──────── RECORDS FOR THE EXERCISE

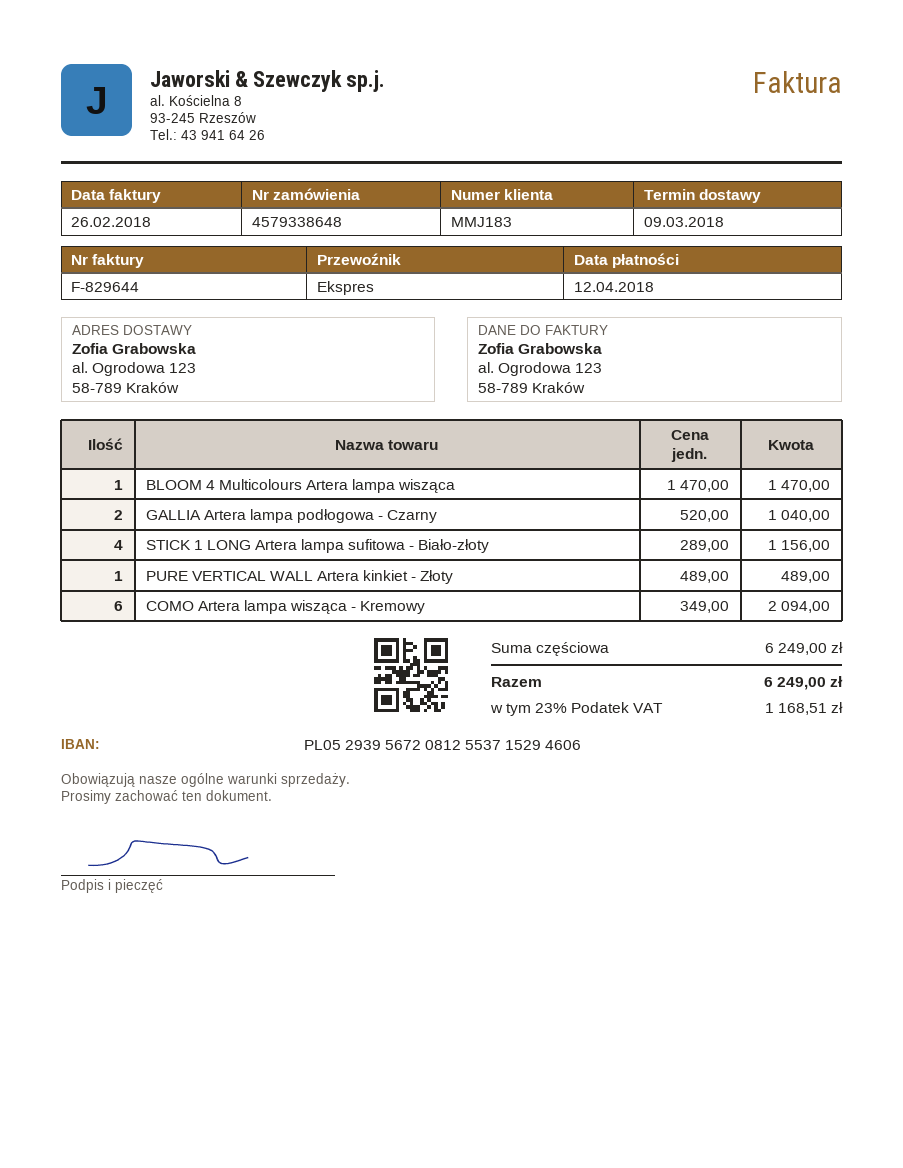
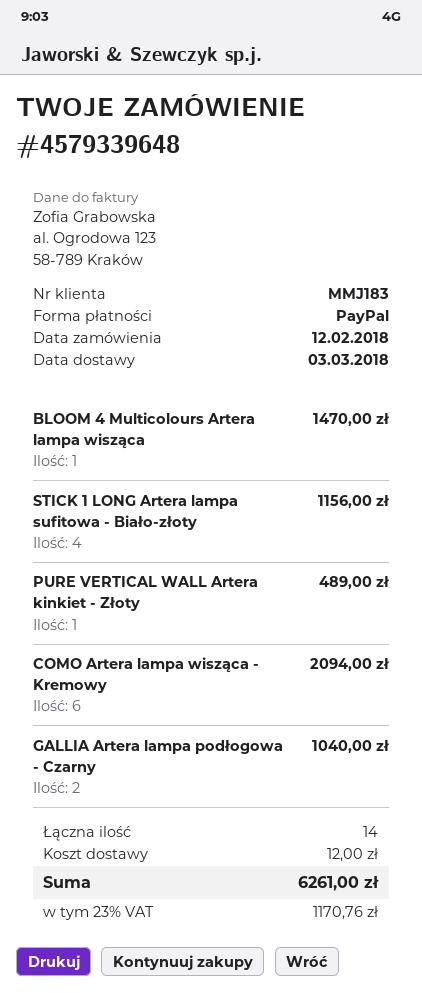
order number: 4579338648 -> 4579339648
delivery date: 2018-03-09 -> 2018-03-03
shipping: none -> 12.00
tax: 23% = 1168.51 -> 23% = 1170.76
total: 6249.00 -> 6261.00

────────────────

## PROBLEM TO SOLVE:
Transcribe each line above exactly, pictures excluded.

## SOLVED PROBLEM:
order number: 4579338648 -> 4579339648
delivery date: 2018-03-09 -> 2018-03-03
shipping: none -> 12.00
tax: 23% = 1168.51 -> 23% = 1170.76
total: 6249.00 -> 6261.00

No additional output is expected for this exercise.